What you should do
Would you please return the lines of the entries below starting at the line that has "2015: 130 -> 145" and ending at the line that has "2022-05-19: 10691 -> none", both included, exactly as they are?

(Excerpts from a dataset)
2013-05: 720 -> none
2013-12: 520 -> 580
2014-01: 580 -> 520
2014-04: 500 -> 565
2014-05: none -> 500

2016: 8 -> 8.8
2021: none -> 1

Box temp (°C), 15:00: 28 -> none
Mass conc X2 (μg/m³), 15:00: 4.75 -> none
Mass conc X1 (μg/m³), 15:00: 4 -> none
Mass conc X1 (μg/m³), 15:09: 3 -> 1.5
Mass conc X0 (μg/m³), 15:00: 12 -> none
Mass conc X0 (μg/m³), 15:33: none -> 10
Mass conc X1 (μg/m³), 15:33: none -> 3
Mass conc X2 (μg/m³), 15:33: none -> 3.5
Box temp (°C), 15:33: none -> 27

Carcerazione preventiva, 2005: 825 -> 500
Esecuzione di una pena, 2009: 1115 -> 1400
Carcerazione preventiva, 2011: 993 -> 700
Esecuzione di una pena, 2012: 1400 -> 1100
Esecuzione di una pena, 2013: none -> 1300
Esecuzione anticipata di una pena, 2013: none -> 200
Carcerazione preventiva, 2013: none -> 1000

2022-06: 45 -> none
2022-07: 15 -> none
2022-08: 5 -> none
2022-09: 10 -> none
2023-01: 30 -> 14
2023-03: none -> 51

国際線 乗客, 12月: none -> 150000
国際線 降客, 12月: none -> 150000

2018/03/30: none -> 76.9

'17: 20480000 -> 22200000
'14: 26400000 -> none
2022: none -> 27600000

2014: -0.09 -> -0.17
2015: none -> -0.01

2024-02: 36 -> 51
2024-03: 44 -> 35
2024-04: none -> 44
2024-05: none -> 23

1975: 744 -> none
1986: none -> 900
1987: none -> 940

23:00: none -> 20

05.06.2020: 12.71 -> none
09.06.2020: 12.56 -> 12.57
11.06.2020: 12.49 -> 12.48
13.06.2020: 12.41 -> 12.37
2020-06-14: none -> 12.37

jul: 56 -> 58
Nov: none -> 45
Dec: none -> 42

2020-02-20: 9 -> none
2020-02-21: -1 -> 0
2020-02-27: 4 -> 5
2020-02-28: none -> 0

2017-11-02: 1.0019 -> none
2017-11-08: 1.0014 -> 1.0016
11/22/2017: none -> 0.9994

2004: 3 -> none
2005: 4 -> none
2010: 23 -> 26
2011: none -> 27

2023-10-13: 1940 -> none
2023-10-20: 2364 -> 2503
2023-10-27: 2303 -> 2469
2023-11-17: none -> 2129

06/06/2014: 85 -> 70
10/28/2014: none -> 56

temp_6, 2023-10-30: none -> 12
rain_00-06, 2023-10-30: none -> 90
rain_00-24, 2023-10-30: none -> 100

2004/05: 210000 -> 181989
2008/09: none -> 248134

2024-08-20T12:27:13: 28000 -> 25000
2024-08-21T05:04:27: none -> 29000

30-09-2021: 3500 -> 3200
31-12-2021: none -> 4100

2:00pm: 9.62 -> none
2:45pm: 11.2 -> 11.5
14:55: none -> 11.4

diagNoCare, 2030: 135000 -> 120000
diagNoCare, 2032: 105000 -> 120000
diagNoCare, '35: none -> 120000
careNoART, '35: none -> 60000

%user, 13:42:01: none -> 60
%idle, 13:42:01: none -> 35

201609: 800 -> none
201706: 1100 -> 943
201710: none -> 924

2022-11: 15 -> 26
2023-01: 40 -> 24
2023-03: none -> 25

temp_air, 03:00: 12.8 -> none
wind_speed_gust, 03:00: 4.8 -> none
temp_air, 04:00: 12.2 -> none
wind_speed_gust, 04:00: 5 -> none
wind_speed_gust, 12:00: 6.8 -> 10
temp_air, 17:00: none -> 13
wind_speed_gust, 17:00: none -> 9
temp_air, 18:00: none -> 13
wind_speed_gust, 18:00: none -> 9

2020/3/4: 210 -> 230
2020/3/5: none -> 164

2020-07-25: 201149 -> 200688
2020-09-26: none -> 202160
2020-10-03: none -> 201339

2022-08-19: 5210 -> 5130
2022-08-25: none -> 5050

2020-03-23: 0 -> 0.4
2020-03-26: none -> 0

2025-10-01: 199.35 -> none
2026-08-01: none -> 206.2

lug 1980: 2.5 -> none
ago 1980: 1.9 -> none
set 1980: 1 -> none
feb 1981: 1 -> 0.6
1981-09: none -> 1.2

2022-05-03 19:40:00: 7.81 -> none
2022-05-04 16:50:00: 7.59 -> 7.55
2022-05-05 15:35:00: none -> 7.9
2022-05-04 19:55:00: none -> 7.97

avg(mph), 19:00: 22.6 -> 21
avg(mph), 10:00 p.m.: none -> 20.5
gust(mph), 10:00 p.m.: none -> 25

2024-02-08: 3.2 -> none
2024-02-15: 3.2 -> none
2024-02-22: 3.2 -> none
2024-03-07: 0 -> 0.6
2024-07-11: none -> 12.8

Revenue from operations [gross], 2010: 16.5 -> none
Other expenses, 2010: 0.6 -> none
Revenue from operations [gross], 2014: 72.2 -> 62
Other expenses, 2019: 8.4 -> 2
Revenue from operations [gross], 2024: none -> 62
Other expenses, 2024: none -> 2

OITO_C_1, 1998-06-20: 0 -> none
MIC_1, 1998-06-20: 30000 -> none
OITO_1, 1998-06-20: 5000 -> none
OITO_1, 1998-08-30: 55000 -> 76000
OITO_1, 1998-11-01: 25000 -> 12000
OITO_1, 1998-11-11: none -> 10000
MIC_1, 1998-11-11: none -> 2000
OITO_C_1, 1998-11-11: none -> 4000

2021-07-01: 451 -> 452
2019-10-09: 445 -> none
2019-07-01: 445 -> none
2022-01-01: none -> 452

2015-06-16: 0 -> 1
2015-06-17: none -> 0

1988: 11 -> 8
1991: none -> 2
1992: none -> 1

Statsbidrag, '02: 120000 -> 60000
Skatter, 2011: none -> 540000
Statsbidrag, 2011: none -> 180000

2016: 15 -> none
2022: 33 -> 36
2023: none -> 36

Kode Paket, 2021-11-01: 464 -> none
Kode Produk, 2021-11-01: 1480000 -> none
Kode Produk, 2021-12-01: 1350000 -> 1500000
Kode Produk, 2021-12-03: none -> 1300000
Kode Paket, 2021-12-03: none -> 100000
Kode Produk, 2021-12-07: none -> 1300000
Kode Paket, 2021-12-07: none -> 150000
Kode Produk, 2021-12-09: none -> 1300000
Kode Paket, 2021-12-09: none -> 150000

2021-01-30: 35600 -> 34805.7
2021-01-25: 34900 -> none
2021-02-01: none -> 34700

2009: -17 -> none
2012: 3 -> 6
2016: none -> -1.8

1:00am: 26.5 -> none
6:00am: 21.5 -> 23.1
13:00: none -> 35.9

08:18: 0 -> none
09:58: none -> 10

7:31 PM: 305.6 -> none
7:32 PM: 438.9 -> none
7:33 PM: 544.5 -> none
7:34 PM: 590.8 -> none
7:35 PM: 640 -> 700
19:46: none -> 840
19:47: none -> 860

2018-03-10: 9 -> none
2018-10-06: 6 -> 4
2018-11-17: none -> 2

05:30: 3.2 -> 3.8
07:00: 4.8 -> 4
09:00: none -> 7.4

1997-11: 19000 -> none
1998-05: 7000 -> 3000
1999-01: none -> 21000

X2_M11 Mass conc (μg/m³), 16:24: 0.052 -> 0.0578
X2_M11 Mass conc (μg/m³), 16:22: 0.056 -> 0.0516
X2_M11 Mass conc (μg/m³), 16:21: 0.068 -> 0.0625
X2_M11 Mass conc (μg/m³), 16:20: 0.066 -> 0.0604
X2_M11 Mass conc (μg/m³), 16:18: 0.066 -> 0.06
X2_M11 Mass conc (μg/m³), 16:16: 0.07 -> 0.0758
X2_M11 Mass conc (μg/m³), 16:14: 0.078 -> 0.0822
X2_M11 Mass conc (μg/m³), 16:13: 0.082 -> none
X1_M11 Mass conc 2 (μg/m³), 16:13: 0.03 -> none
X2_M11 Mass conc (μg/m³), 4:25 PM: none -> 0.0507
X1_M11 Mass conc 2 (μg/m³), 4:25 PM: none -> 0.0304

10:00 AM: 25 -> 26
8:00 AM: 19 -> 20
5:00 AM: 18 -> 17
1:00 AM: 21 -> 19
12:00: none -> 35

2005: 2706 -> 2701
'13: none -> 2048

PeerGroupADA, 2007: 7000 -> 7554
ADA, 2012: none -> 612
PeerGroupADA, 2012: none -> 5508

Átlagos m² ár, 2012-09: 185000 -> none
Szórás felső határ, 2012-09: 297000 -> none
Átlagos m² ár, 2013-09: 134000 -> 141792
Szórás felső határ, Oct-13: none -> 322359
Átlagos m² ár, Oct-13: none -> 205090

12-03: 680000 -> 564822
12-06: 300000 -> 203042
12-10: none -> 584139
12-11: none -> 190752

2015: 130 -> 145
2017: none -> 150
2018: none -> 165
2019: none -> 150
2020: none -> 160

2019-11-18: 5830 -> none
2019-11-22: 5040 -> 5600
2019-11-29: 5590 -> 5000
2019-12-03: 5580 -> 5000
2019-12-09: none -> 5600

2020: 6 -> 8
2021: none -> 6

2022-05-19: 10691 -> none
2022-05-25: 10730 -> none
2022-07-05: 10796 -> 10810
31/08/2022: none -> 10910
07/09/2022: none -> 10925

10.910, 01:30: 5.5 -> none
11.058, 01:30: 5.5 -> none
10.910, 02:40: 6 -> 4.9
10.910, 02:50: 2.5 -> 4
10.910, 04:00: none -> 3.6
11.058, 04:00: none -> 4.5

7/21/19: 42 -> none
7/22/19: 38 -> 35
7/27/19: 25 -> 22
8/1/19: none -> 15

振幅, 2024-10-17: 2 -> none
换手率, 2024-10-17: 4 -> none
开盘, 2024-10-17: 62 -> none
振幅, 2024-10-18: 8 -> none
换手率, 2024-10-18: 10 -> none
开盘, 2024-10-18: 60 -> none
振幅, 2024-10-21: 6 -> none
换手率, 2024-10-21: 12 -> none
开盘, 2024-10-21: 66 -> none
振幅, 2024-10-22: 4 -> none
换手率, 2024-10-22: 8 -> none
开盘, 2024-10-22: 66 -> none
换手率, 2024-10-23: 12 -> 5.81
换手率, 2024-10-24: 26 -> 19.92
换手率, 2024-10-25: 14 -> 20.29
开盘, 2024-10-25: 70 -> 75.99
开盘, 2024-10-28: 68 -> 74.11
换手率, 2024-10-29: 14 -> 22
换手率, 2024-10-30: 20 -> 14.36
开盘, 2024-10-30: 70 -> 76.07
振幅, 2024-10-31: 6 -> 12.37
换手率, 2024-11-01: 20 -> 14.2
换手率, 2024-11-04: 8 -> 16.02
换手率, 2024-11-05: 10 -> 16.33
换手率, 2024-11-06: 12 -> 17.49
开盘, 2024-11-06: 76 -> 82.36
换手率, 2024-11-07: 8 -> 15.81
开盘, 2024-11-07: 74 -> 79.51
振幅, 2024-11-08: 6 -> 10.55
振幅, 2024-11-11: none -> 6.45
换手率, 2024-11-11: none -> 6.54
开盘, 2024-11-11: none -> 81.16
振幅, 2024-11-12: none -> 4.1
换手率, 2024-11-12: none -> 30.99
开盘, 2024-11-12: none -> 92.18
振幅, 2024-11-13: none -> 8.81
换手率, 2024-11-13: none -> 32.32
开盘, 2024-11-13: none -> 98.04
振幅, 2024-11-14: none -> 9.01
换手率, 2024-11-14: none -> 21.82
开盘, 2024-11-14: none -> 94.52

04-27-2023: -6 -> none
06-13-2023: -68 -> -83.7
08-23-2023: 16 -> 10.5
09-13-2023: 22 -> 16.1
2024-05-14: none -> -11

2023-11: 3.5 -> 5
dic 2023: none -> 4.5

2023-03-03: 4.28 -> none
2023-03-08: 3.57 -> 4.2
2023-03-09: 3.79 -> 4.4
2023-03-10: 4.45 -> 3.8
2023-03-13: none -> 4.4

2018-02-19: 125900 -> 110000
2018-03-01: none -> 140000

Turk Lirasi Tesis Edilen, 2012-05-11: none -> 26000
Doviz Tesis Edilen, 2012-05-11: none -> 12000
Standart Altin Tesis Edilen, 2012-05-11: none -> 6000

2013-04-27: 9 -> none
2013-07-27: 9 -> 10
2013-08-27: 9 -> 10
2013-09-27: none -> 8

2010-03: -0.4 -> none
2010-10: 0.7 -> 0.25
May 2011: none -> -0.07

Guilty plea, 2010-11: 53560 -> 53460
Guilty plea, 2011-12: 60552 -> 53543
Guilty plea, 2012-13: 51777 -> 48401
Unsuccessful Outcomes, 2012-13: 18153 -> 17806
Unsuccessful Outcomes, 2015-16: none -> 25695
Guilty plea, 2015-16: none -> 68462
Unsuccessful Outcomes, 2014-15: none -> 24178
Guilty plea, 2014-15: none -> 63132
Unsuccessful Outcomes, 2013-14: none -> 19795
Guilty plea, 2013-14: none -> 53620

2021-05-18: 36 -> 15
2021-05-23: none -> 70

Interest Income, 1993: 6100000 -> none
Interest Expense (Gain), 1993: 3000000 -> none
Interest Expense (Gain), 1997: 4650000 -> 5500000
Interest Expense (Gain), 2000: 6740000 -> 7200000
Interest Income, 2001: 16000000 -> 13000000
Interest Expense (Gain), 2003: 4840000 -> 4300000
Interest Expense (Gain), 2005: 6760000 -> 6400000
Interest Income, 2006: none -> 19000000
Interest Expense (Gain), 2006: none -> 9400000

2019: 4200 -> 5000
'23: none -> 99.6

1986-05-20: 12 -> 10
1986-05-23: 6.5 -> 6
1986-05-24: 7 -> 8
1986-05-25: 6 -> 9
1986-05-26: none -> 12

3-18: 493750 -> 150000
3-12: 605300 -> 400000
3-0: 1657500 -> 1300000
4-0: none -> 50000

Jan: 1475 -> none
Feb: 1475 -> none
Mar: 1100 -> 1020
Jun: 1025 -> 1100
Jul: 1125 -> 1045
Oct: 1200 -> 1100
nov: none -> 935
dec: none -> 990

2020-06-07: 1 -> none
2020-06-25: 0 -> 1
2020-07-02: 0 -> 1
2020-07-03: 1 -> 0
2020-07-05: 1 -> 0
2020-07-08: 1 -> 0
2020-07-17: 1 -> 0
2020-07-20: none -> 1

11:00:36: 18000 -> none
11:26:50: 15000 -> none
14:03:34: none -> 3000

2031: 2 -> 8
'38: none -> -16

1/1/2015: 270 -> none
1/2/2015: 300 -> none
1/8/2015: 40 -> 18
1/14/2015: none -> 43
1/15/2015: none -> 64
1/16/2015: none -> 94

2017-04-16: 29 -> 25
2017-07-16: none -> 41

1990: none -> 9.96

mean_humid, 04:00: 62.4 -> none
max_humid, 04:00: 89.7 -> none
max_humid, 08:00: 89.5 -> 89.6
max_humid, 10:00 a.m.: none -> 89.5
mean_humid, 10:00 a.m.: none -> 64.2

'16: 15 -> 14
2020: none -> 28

Exercise answer
2015: 130 -> 145
2017: none -> 150
2018: none -> 165
2019: none -> 150
2020: none -> 160

2019-11-18: 5830 -> none
2019-11-22: 5040 -> 5600
2019-11-29: 5590 -> 5000
2019-12-03: 5580 -> 5000
2019-12-09: none -> 5600

2020: 6 -> 8
2021: none -> 6

2022-05-19: 10691 -> none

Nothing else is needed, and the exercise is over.